Der Besuch lohnt schon wegen der hübsch nostalgischen Keramikbilder an den Wänden und dem charmant dudelnden Plattenspieler. In Erinnerung bleibt „L’Air de famille“ vor allem wegen der exzellenten, raffiniert zubereiteten französischen Küche. Serviert wird, was auf der Menütafel steht. Dafür ist die Auswahl beim Wein umso größer.  

Grand Café Le Florida

Seit 1874 ist diese Brasserie das erste Haus am Platz – und dafür gibt es viele gute Gründe: von den Logenplätzen unter den Arkaden über das spektakuläre Art-Déco-Glasdach bis zu den ungewöhnlichen, aber köstlichen Eiskreationen von Philippe Faur – etwa Trüffeleis. Ohne einen Besuch im „Grand Café Le Florida“ ist der Toulouse-Besuch nicht perfekt. 

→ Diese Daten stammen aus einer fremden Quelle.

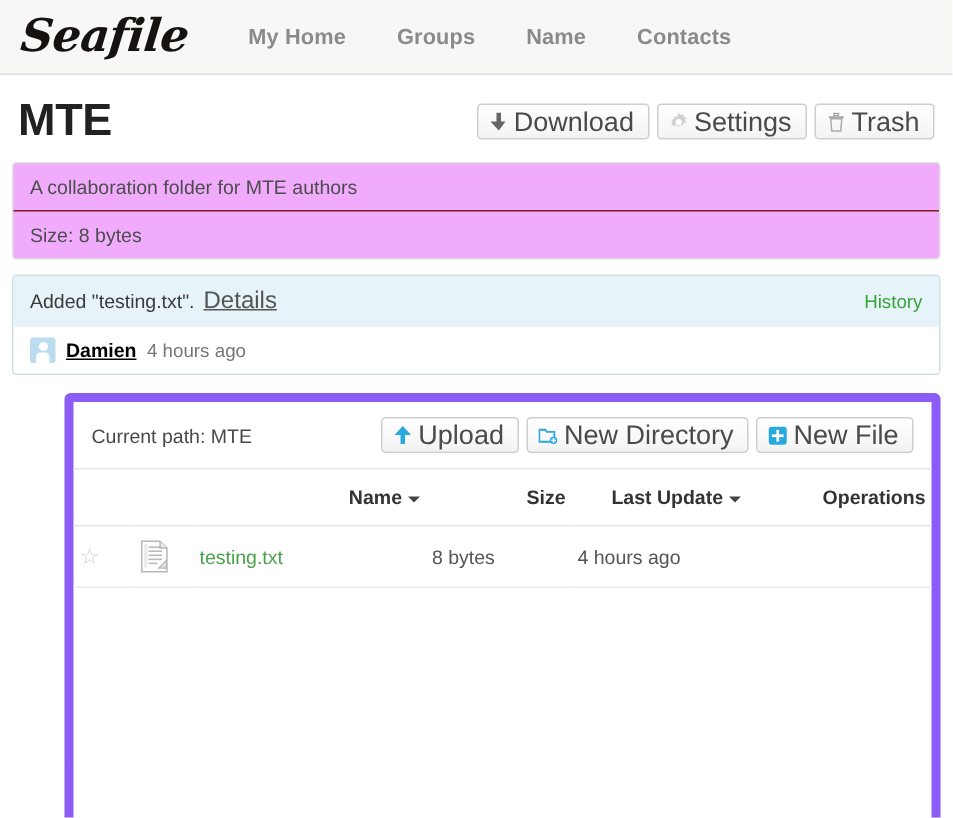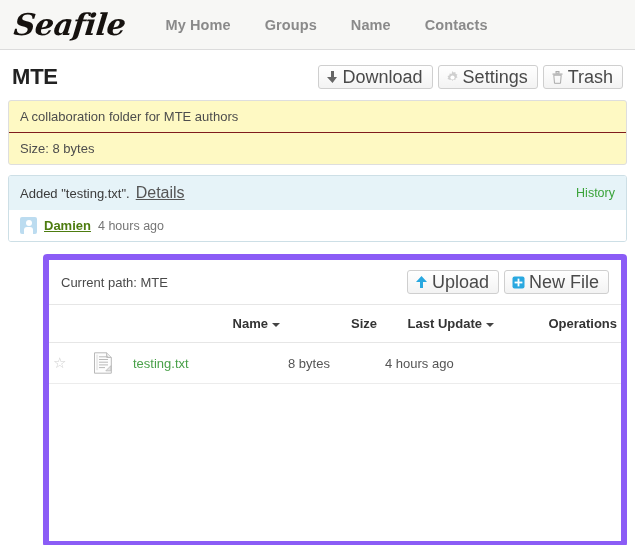--- a/index.html
+++ b/index.html
@@ -53,21 +53,21 @@
     padding: 0 8px;
   }
 
   .repo-head {
     display: flex;
     align-items: center;
     justify-content: space-between;
     padding: 14px 4px 10px 4px;
   }
   .repo-title {
-    font-size: 22px;
+    font-size: 30px;
     font-weight: 700;
     color: #222222;
     letter-spacing: -0.2px;
   }
   .btn-group { display: flex; gap: 5px; }
 
   .btn {
     display: inline-flex;
     align-items: center;
     gap: 4px;
@@ -82,21 +82,21 @@
     line-height: 14px;
     white-space: nowrap;
   }
   .btn .ico { display: inline-flex; width: 13px; height: 13px; align-items: center; justify-content: center; }
   .btn .ico svg { display: block; }
 
   
   .panel {
     border: 1px solid #dedede;
     border-radius: 3px;
-    background: #fef9c3;
+    background: #f0abfc;
     margin-bottom: 10px;
   }
   .panel .row {
     padding: 8px 11px;
     font-size: 13px;
     color: #4d4d4d;
   }
   .panel .row + .row { border-top: 1px solid #7f1d1d; }
 
   
@@ -153,21 +153,21 @@
     background: #ffffff;
   }
   .avatar::after {
     content: "";
     position: absolute;
     left: 4px; top: 9.5px;
     width: 9px; height: 7px;
     border-radius: 3px 3px 0 0;
     background: #ffffff;
   }
-  .uname { color: #4d7c0f; font-weight: 700; font-size: 13px; }
+  .uname { color: #000000; font-weight: 700; font-size: 13px; }
   .utime { color: #767676; font-size: 12.5px; }
 
   
   .filepanel {
     border: 6px solid #8b5cf6;
     border-radius: 4px;
     background: #ffffff;
     height: 293px;
     box-shadow: 0 1px 1px rgba(0,0,0,0.04);
     margin-left: 35px;
@@ -302,20 +302,31 @@
 
         <button class="btn">
           <span class="ico">
             <svg width="11" height="13" viewBox="0 0 11 13">
                 <path d="M5.5 0L11 6H7v6H4V6H0z" fill="#29a8e0"></path>
               </svg>
           </span>
           <span>Upload</span>
         </button>
 
+        <button class="btn">
+          <span class="ico">
+            <svg width="14" height="13" viewBox="0 0 14 13">
+              <path d="M0.6 2.2h4.2l1.2 1.5h5.4v7.1H0.6z" fill="none" stroke="#29a8e0" stroke-width="1.3"></path>
+              <circle cx="10.8" cy="9.8" r="2.6" fill="#29a8e0"></circle>
+              <rect x="10.25" y="8.1" width="1.1" height="3.4" fill="#fff"></rect>
+              <rect x="9.1" y="9.25" width="3.4" height="1.1" fill="#fff"></rect>
+            </svg>
+          </span>
+          <span>New Directory</span>
+        </button>
 
         <button class="btn">
           <span class="ico">
             <svg width="13" height="13" viewBox="0 0 13 13">
               <rect x="0.5" y="0.5" width="12" height="12" rx="2" fill="#29a8e0"></rect>
               <rect x="5.6" y="2.6" width="1.8" height="7.8" fill="#fff"></rect>
               <rect x="2.6" y="5.6" width="7.8" height="1.8" fill="#fff"></rect>
             </svg>
           </span>
           <span>New File</span>

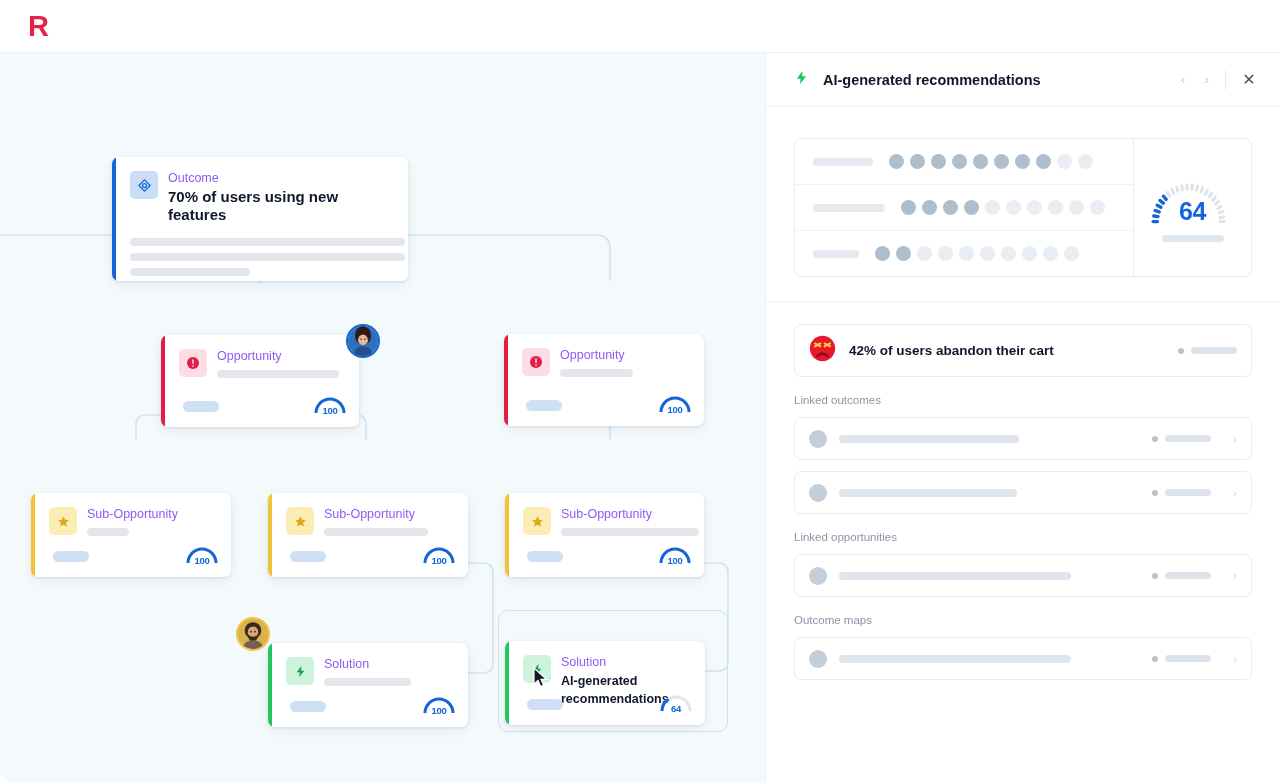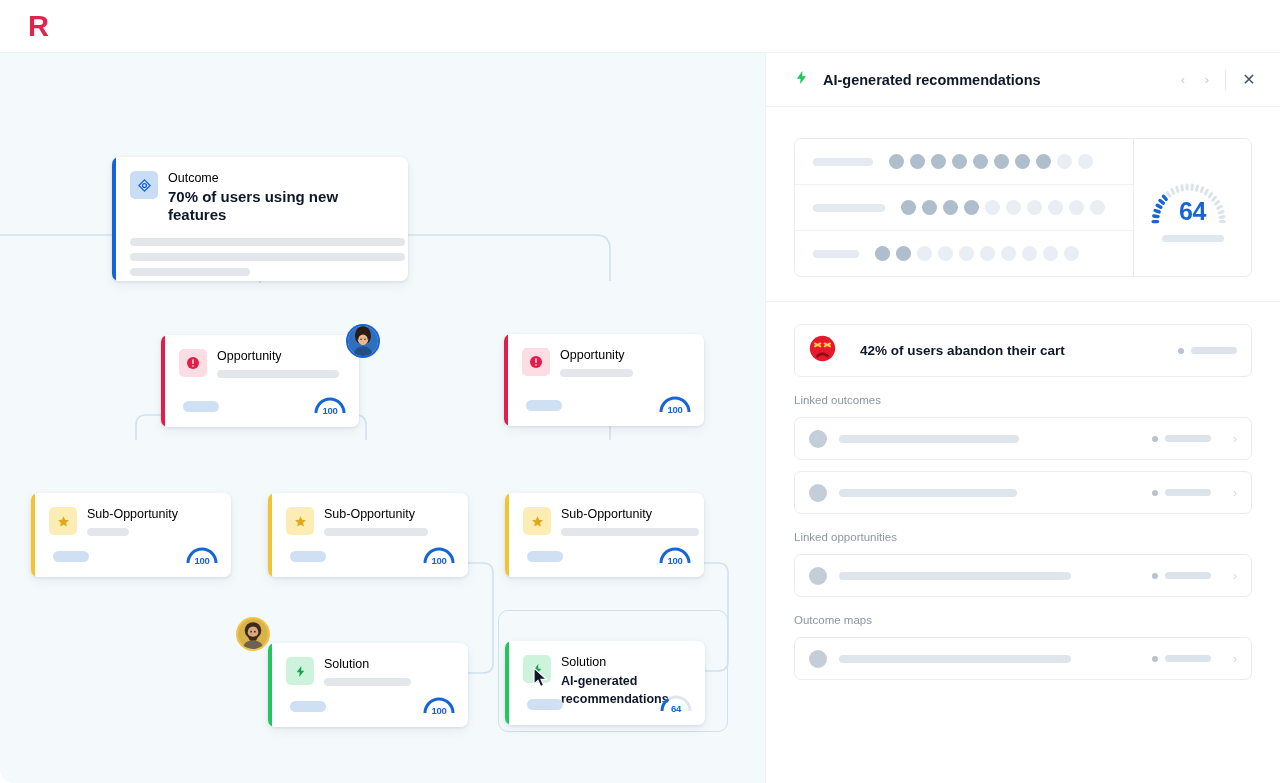--- a/index.html
+++ b/index.html
@@ -54,21 +54,21 @@
     position: absolute; left: 0; top: 0; bottom: 0; width: 4px;
   }
   .node .body { position: absolute; left: 4px; right: 0; top: 0; bottom: 0; }
 
   .node-head { display: flex; align-items: flex-start; gap: 10px; padding: 14px 14px 0 14px; }
   .badge-icon {
     width: 28px; height: 28px; border-radius: 5px;
     display: flex; align-items: center; justify-content: center;
     flex: none;
   }
-  .node-type { font-size: 12.5px; color: #000000; line-height: 15px; }
+  .node-type { font-size: 12.5px; color: #8b5cf6; line-height: 15px; }
   .node-title { font-size: 14.5px; font-weight: 700; color: #0f172a; line-height: 18px; margin-top: 2px; }
 
   .skel { background: #e3e7ec; border-radius: 4px; height: 8px; }
 
   .node-lines { padding: 0 14px; margin-top: 8px; }
   .node-lines .skel { margin-bottom: 7px; }
 
   .node-foot {
     position: absolute; left: 18px; right: 12px; bottom: 11px;
     display: flex; align-items: center; justify-content: space-between;
@@ -168,21 +168,21 @@
     position: absolute; left: 0; right: 0; bottom: 2px; text-align: center;
     font-size: 25px; font-weight: 700; color: #1565d8; letter-spacing: -0.5px;
   }
   .gauge-underline { width: 62px; height: 7px; border-radius: 4px; background: #dfe7ef; }
 
   .hr { height: 1px; background: #eef1f5; margin: 24px 0 0 0; }
 
   .insight-card {
     margin: 12px 28px 0 28px; height: 53px;
     border: 1px solid #e8ecf1; border-radius: 7px;
-    display: flex; align-items: center; padding: 0 14px; gap: 24px;
+    display: flex; align-items: center; padding: 0 14px; gap: 13px;
   }
   .insight-title { font-size: 13.5px; font-weight: 700; color: #0f172a; flex: 1; }
 
   .meta { display: flex; align-items: center; gap: 7px; }
   .meta-dot { width: 6px; height: 6px; border-radius: 50%; background: #b9c3ce; }
   .meta-bar { width: 46px; height: 7px; border-radius: 4px; background: #dde3ea; }
   .chev { color: #d2d9e1; font-size: 12px; margin-left: 10px; }
 
   .list-row {
     margin: 11px 28px 0 28px; height: 43px;

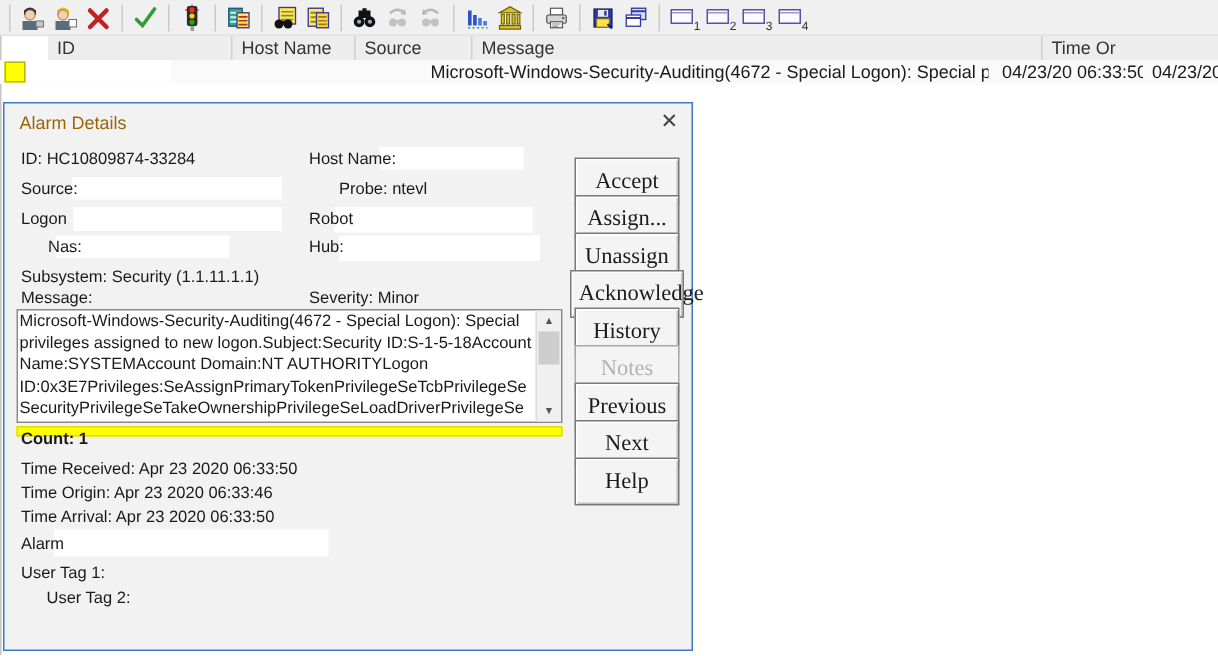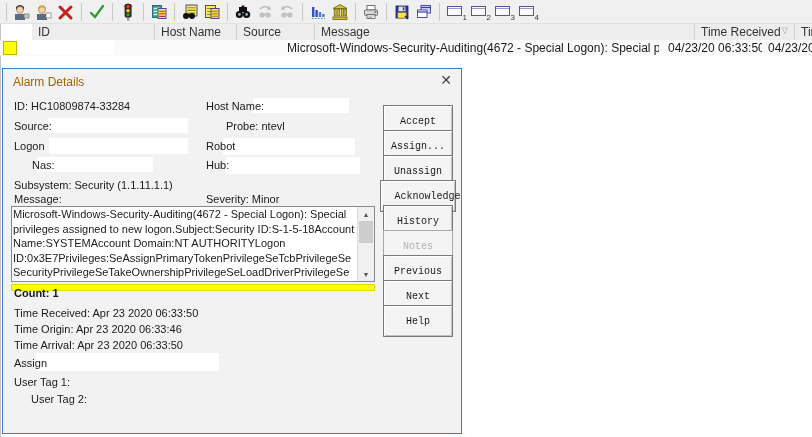--- a/index.html
+++ b/index.html
@@ -46,22 +46,22 @@
   .msgtext{position:absolute;left:1px;top:0;width:343px;font-size:11px;line-height:14.6px;
            color:#1a1a1a;word-wrap:break-word;overflow-wrap:break-word;word-break:break-word;}
   .msg-scroll{position:absolute;right:0;top:0;width:16px;height:74px;background:#f0f0f0;border-left:1px solid #dcdcdc;}
   .sb-arrow{position:absolute;left:0;width:16px;height:14px;display:flex;align-items:center;justify-content:center;
             font-size:7px;color:#555;background:#f0f0f0;}
   .sb-up{top:0;} .sb-down{bottom:0;}
   .sb-thumb{position:absolute;left:1px;top:14px;width:14px;height:22px;background:#cdcdcd;}
   .sevbar{position:absolute;left:8px;top:215px;width:364px;height:7px;background:#ffff00;border:1px solid #dede00;box-sizing:border-box;}
 
   .dbtn{position:absolute;left:380px;width:70px;height:32px;background:#f4f4f4;
-        border:1px solid #7a7a7a;box-sizing:border-box;font-size:10px;color:#1a1a1a;
-        display:flex;align-items:center;justify-content:center;font-family:Liberation Mono, monospace;
+        border:1px solid #7a7a7a;box-sizing:border-box;font-size:15px;color:#1a1a1a;
+        display:flex;align-items:center;justify-content:center;font-family:Liberation Serif, serif;
         box-shadow:inset 1px 1px 0 #ffffff, inset -1px -1px 0 #c2c2c2;}
   .dbtn.wide{left:377px;width:76px;padding-left:19px;}
   .dbtn.disabled{color:#b2b2b2;border-color:#a8a8a8;box-shadow:none;}
 </style>
 </head>
 <body>
 
 <div class="screen">
   <div class="left-edge"></div>
 
@@ -245,24 +245,20 @@
       <span class="frame"></span>
       <span class="num">4</span>
     </div>
   </div>
 
   <div class="grid-header">
     <div class="gh c-id">ID</div>
     <div class="gh c-host">Host Name</div>
     <div class="gh c-src">Source</div>
     <div class="gh c-msg">Message</div>
-    <div class="gh c-trec">
-      <span>Time Received</span>
-      <span class="sort-ind">▽</span>
-    </div>
     <div class="gh c-torig">Time Orig</div>
   </div>
 
   <div class="grid-row">
     <div class="sev-square"></div>
     <div class="row-redact"></div>
     <div class="cell-msg">Microsoft-Windows-Security-Auditing(4672 - Special Logon): Special privileg...</div>
     <div class="cell-trec">04/23/20 06:33:50</div>
     <div class="cell-torig">04/23/20</div>
   </div>
@@ -300,21 +296,21 @@
         <div class="sb-thumb"></div>
         <div class="sb-arrow sb-down">▼</div>
       </div>
     </div>
     <div class="sevbar"></div>
 
     <div class="lbl" style="left:11px;top:218px;font-weight:bold;">Count: 1</div>
     <div class="lbl" style="left:11px;top:238px;">Time Received: Apr 23 2020 06:33:50</div>
     <div class="lbl" style="left:11px;top:254px;">Time Origin: Apr 23 2020 06:33:46</div>
     <div class="lbl" style="left:11px;top:270px;">Time Arrival: Apr 23 2020 06:33:50</div>
-    <div class="lbl" style="left:11px;top:288px;">Assign</div>
+    <div class="lbl" style="left:11px;top:288px;">Alarm</div>
     <div class="lbl" style="left:11px;top:307px;">User Tag 1:</div>
     <div class="lbl" style="left:28px;top:324px;">User Tag 2:</div>
 
     <div class="dbtn" style="top:36px;">Accept</div>
     <div class="dbtn" style="top:61px;">Assign...</div>
     <div class="dbtn" style="top:86px;">Unassign</div>
     <div class="dbtn wide" style="top:111px;">Acknowledge</div>
     <div class="dbtn" style="top:136px;">History</div>
     <div class="dbtn disabled" style="top:161px;">Notes</div>
     <div class="dbtn" style="top:186px;">Previous</div>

Die besten Hotels in Toulouse

Wer mag, kann den Höhenflug quasi im Schlaf fortsetzen. Das noble „Hotel du Grand Balcon“ an der Place du Capitole beherbergte einst die französischen Flugzeugpionier:innen. Das Zimmer 23, in dem einst Antoine Saint Exupéry nächtigte, ist original erhalten. Zentral und komfortabel logiert man im „Hôtel Mercure Toulouse Centre Saint-Georges“, mit netter Bar in der Lobby und kleinem Pool auf einer Zwischenetage.

Kunsthandwerk in Toulouse

Das Schauspiel fasziniert heute noch so wie vor 600 Jahren: Das Tuch, das aus dem Sud gezogen wird, verfärbt sich an der Luft von Gelb zu Grün zu Blau – und wird seinen intensiven Blauton nie mehr verlieren. Die Pflanze Isatis Tinctoria, auch bekannt als Färberwaid oder Deutsche Indigo, begründete einst den Reichtum Okzitaniens. Jahrhundertelang wurden mit dem aus den zerstoßenen und fermentierten Blättern der Pflanze gewonnenen Farbstoff Kleider gefärbt, Wände getüncht und Bilder gemalt. Bis zunächst das billigere tropische Indigo, dann chemische Produkte die Pflanzenfarbe verdrängten. Als in den 1990er Jahren das belgisch-US-amerikanische Ehepaar Lambert nach Toulouse zog, war es so fasziniert von der alten Handwerkskunst, das es einen Großteil seiner Zeit und seines Vermögens in seine Wiederbelebung steckte. 

Auch Annette Hardouin ging bei den Lamberts zur Schule. Die Textildesignerin hat im Herbst 2022 in der Altstadt die Boutique „AHPY“ eröffnet, in der sie leger geschnittene Blusen, weit fallende Kleider und Halstücher aus von ihr gestalteten Stoffen verkauft. Nach Jahrzehnten in Paris hatte die Modedesignerin genug von der grauen Großstadt. Sie zog nach Toulouse, auf der Suche „nach einem blaueren Himmel“ – und fand ihre Lieblingsfarbe im Färberwaid, der Pastellpflanze, die rund um Toulouse blüht. 

Ein paar Schritte weiter, bei „Maison du Pastel“, gibt es Malkreiden in allen Blauschattierungen und eine eigene Kosmetiklinie. Auf Wunsch organisiert der Laden auch Führungen durch das Pastell-Museum und Färbe-Workshops im nahen Labège.